The warm and sunny weather continued into our second day which made it ideal for an amble along the canal known as the Path of Philosophy. Like the previous day, we found plenty of interesting and welcoming cafés at which to take refreshments, and then after lunch1 we visited Ginkaku-ji. The name literally translates as, “Temple of the Silver Pavilion” but it is a misnomer and none of the buildings are actually covered in silver. This is another Zen temple, and in addition to the dry garden, there was a moss garden that had a cool and muted “deep within a forest” atmosphere. This would be a lovely spot to escape the heat of Japanese summer, as well as the hustle and bustle of the city.

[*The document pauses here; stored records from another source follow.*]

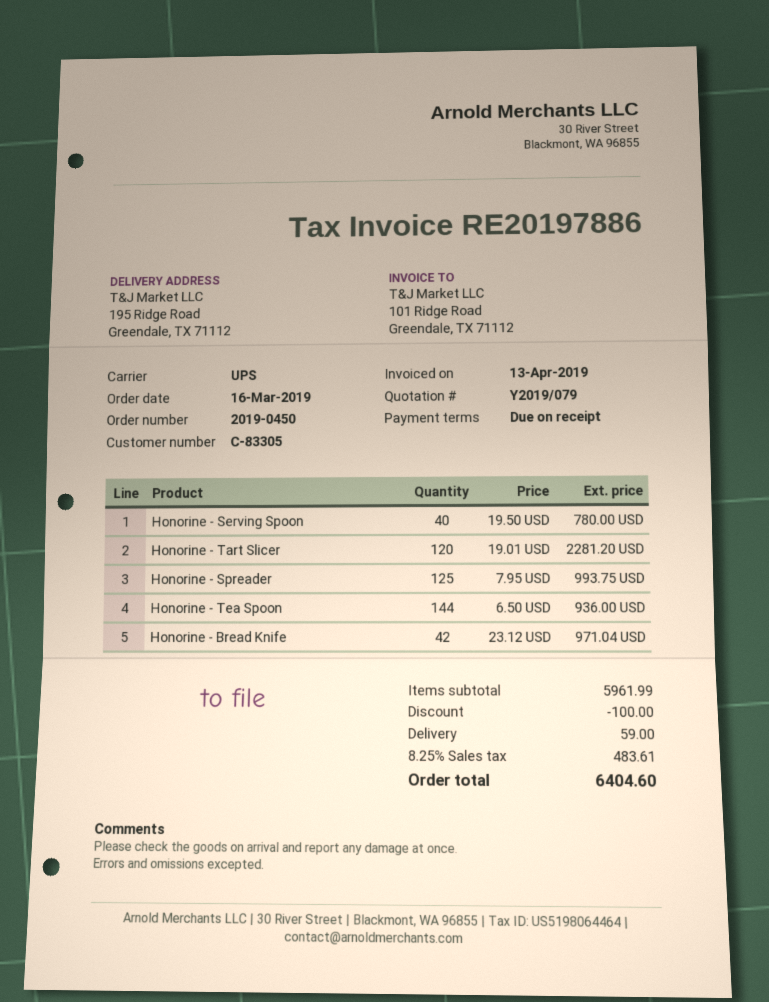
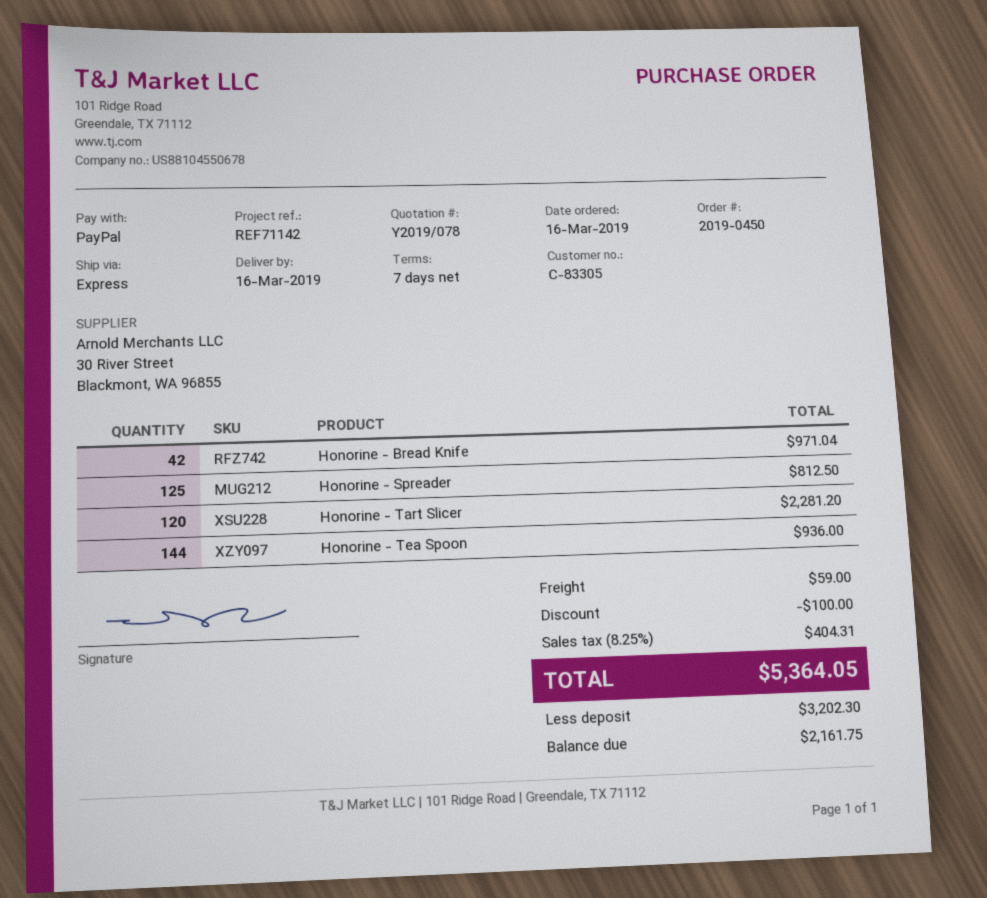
quote number: Y2019/079 -> Y2019/078
payment terms: on receipt -> 7 days
shipping method: UPS -> express
Honorine - Serving Spoon: 40 for 780.00 -> none
Honorine - Spreader: 125 for 993.75 -> 125 for 812.50
tax: 8.25% = 483.61 -> 8.25% = 404.31
total: 6404.60 -> 5364.05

In the evening we enjoyed traditional obanzai (Kyoto-style) food and sake at a small and intimate restaurant in Gion called Tokiyo. Enjoying a special meal of obanzai and kaiseki (fine dining) are popular activities for visitors to Kyoto with many highly priced options that require reservations to be made a month in advance. Unsure of our plans until a few days before, we had failed to book any of these, so were very glad to find Tokiyo. The outstanding food was made in the open kitchen by the chef-owner (who originally started the restaurant in partnership with his mother) and his single assistant/waitress. After the evening rush was completed they were keen to chat with us, adding to the charm and authenticity of the experience. Highly recommended.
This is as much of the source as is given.